What to produce: Your task is to copy each line of the listing that contains the word "three".

============================================================

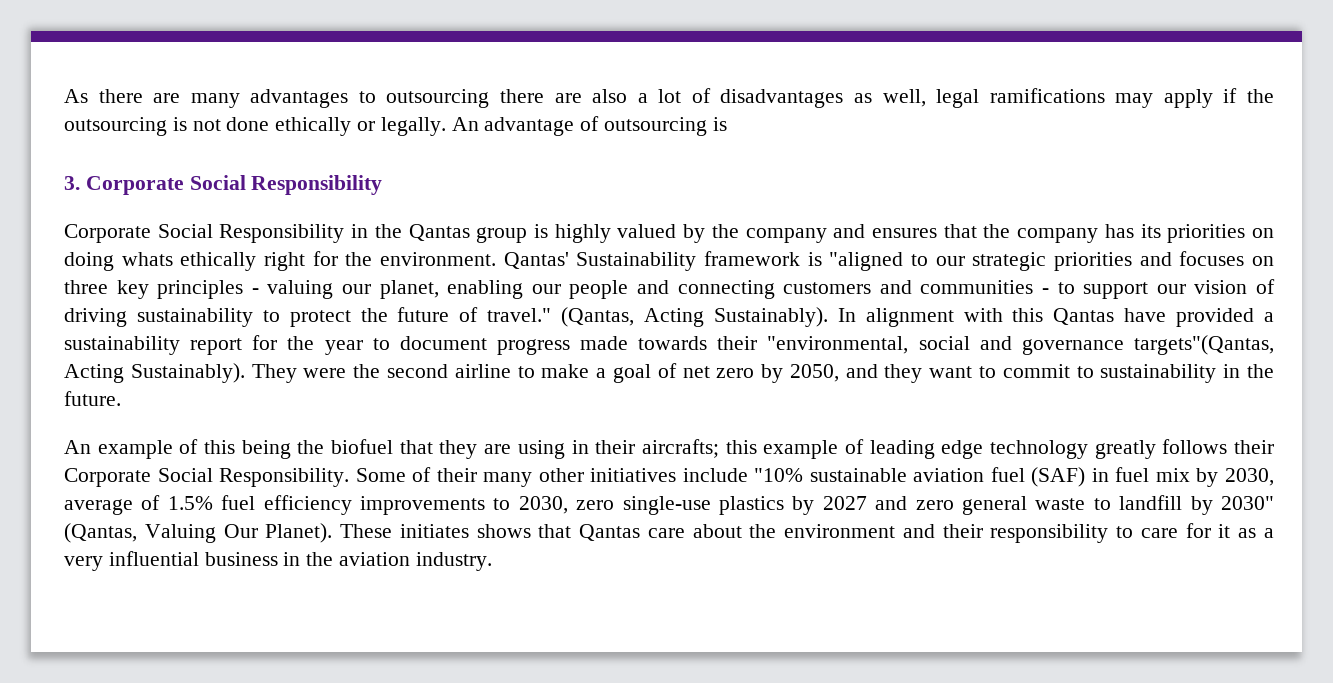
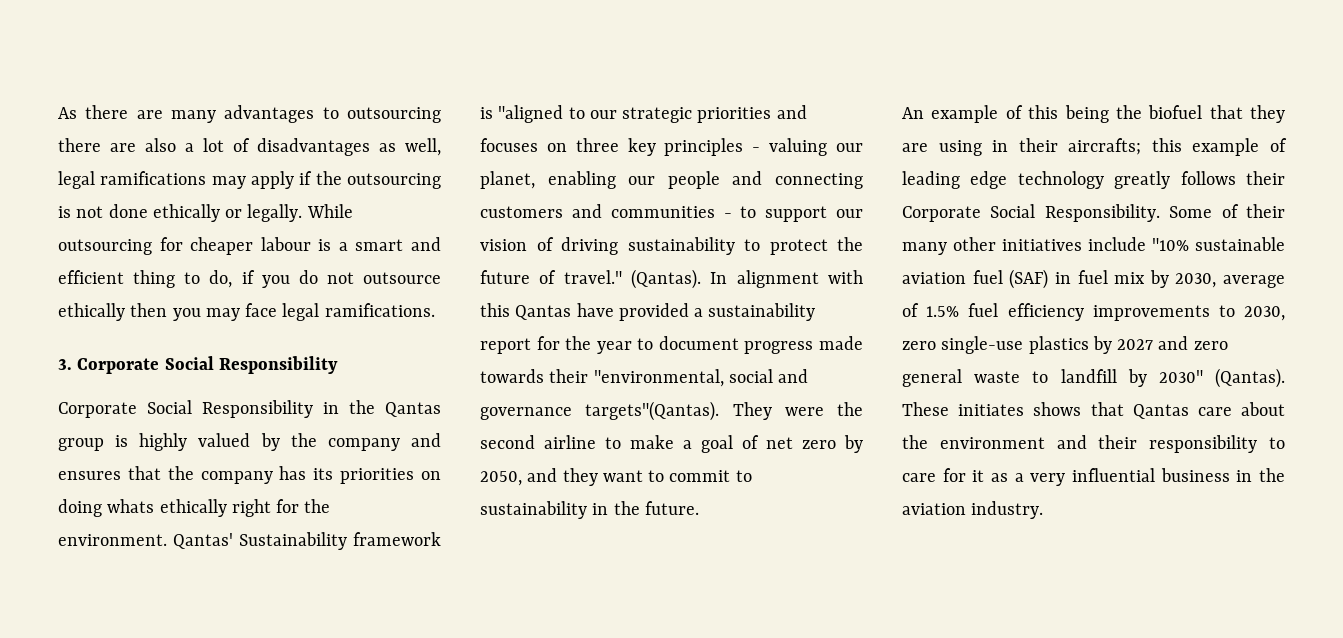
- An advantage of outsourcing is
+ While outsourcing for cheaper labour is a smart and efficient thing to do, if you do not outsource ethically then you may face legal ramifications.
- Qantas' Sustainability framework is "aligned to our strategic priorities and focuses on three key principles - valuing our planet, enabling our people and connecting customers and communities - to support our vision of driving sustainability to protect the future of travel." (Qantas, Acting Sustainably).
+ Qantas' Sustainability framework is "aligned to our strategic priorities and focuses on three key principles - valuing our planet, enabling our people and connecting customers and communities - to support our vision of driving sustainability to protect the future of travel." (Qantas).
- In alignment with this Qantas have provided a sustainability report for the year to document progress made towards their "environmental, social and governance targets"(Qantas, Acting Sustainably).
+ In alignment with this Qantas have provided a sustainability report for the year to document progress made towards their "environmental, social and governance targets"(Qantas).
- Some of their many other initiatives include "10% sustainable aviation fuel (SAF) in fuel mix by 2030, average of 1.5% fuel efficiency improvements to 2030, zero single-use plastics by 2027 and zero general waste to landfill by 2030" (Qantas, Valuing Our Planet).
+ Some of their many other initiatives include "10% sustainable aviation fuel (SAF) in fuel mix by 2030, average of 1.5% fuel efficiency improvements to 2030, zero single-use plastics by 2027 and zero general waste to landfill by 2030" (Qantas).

============================================================

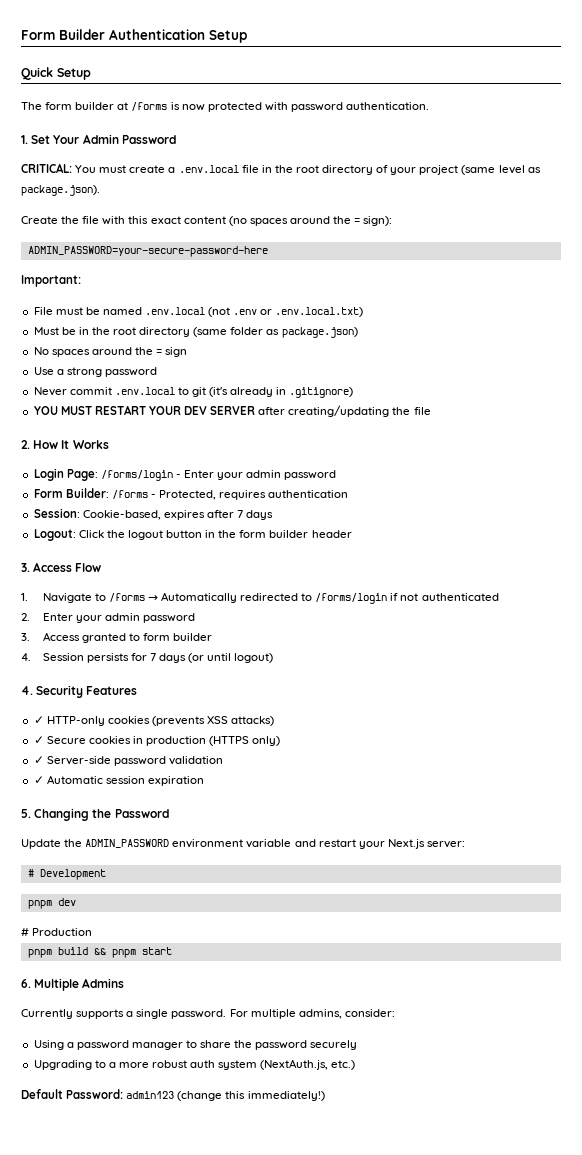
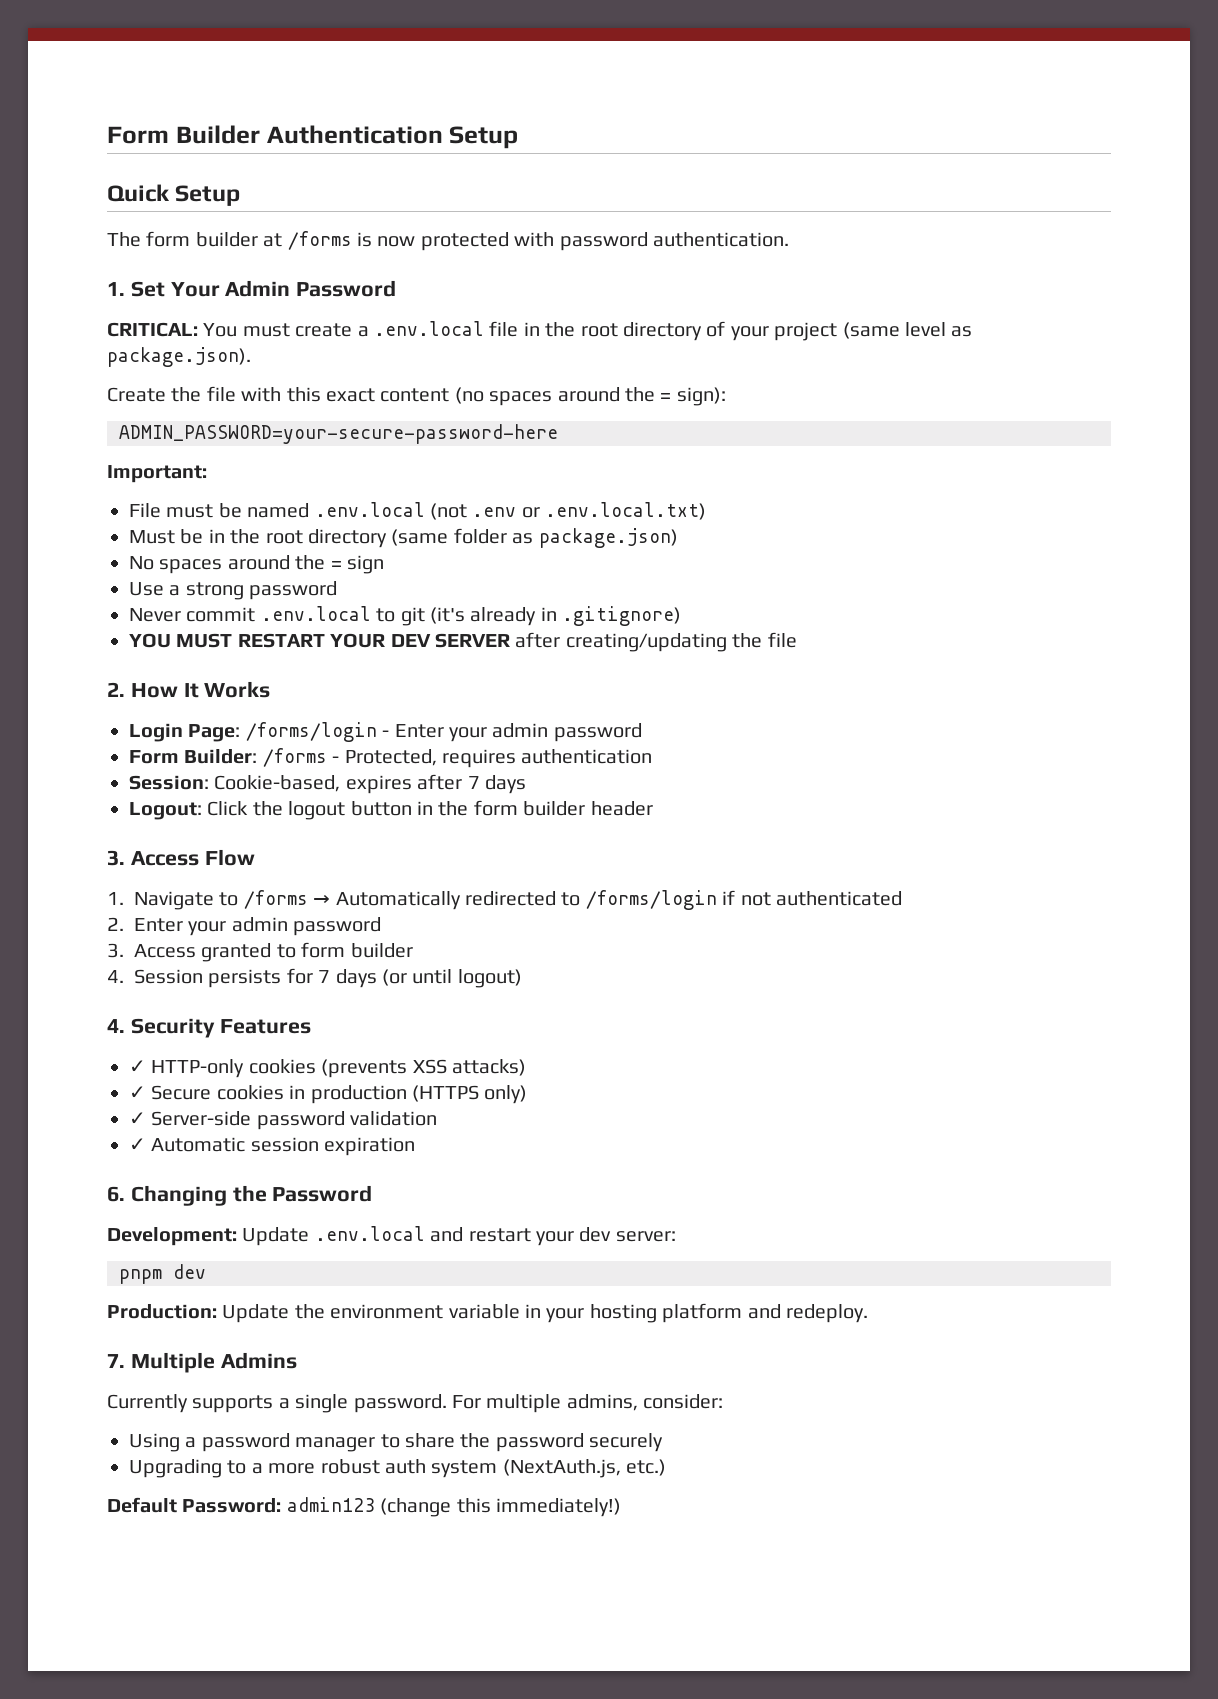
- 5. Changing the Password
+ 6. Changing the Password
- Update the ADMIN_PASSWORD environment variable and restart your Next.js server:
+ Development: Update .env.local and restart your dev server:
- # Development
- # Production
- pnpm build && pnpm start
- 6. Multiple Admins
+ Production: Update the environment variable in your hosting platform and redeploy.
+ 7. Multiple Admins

============================================================

Solution to the exercise:
- Qantas' Sustainability framework is "aligned to our strategic priorities and focuses on three key principles - valuing our planet, enabling our people and connecting customers and communities - to support our vision of driving sustainability to protect the future of travel." (Qantas, Acting Sustainably).
+ Qantas' Sustainability framework is "aligned to our strategic priorities and focuses on three key principles - valuing our planet, enabling our people and connecting customers and communities - to support our vision of driving sustainability to protect the future of travel." (Qantas).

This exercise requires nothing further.